■ What is required ■
Start to finish, retype the entries exactly while omitting the pictures.

■ ■ ■

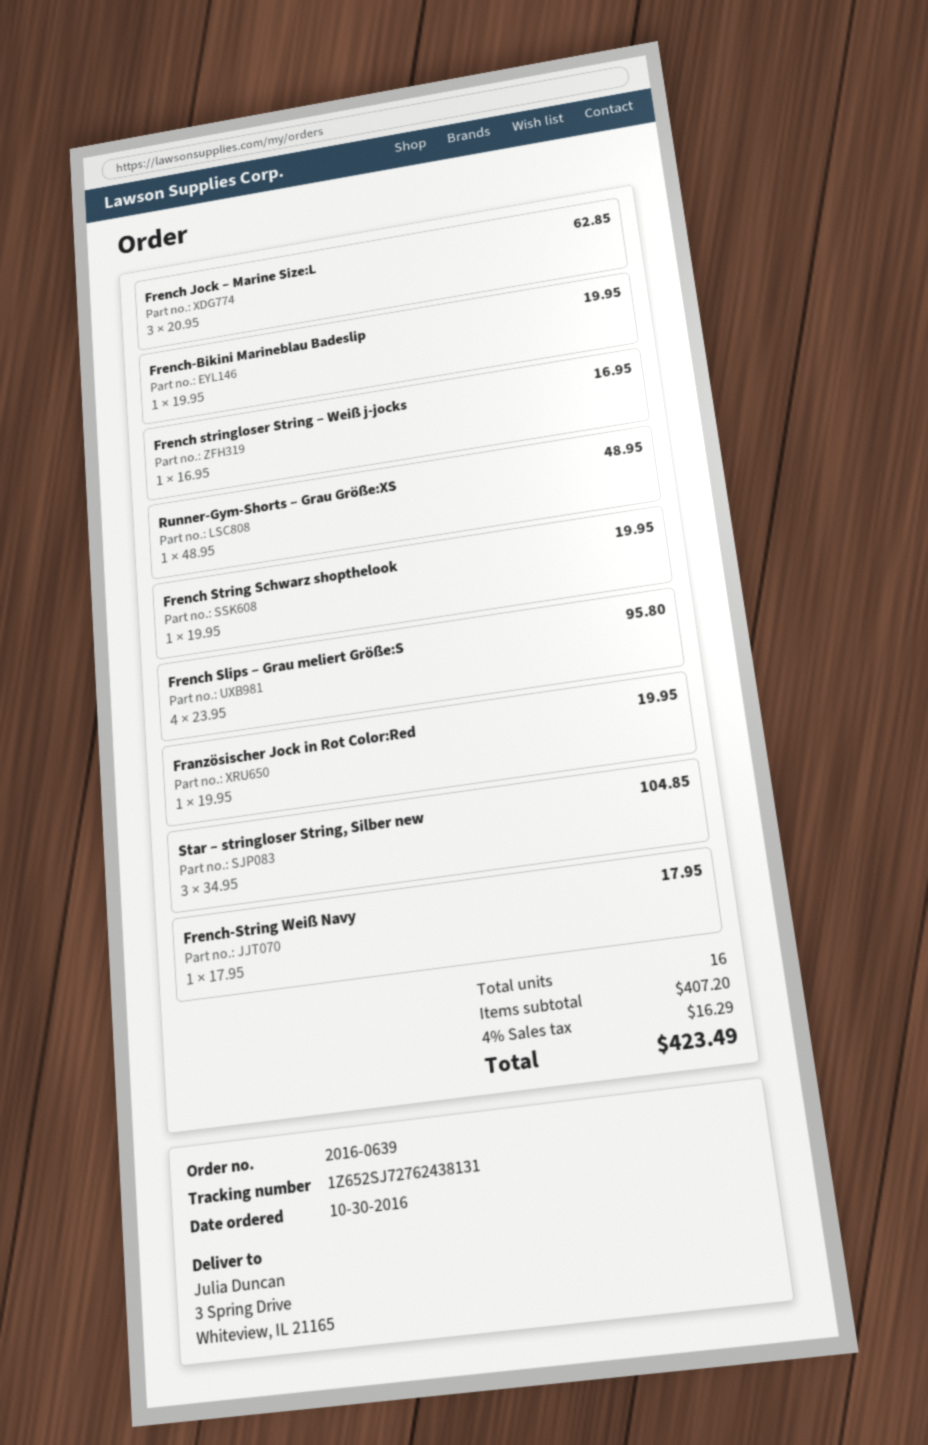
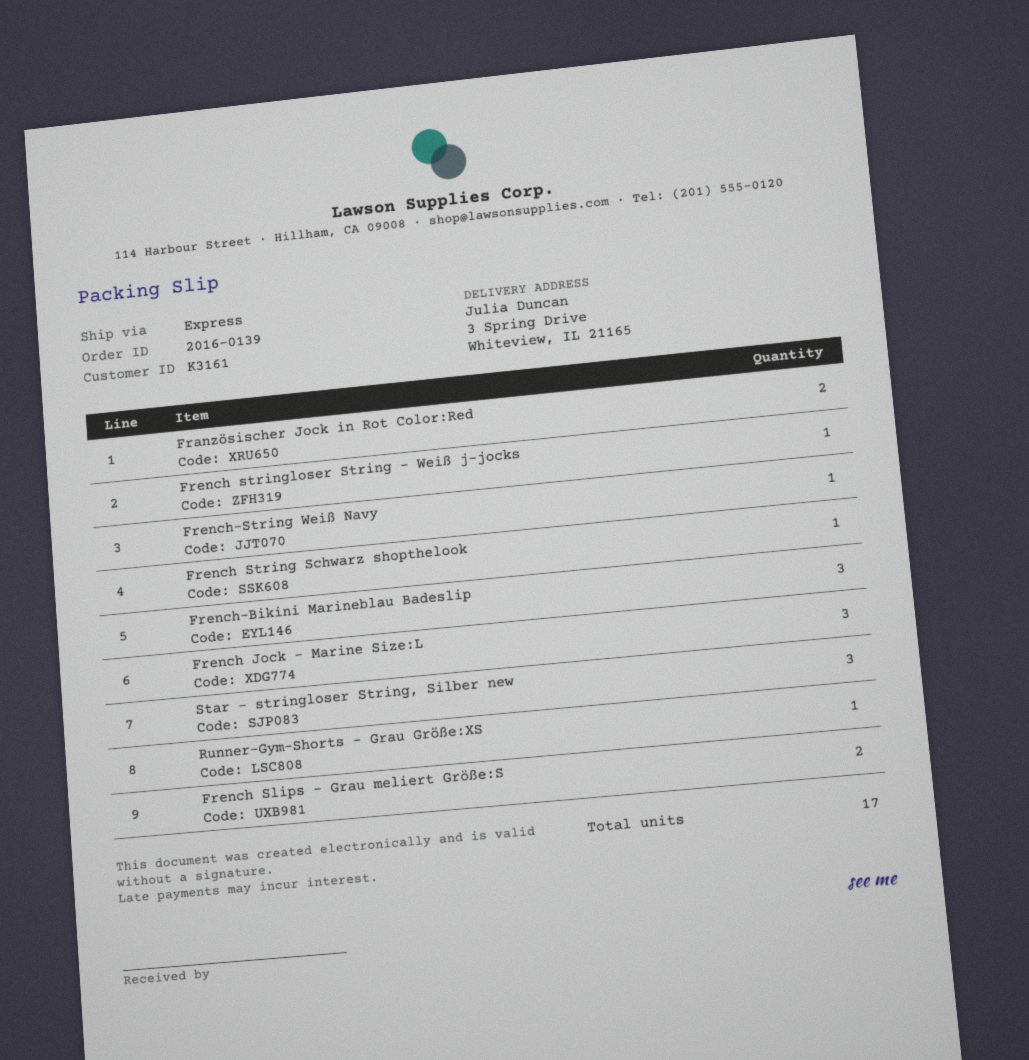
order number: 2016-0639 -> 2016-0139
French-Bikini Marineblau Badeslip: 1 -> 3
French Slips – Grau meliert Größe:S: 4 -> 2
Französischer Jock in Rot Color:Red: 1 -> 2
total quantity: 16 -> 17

■ ■ ■

■ Solution to this exercise ■
order number: 2016-0639 -> 2016-0139
French-Bikini Marineblau Badeslip: 1 -> 3
French Slips – Grau meliert Größe:S: 4 -> 2
Französischer Jock in Rot Color:Red: 1 -> 2
total quantity: 16 -> 17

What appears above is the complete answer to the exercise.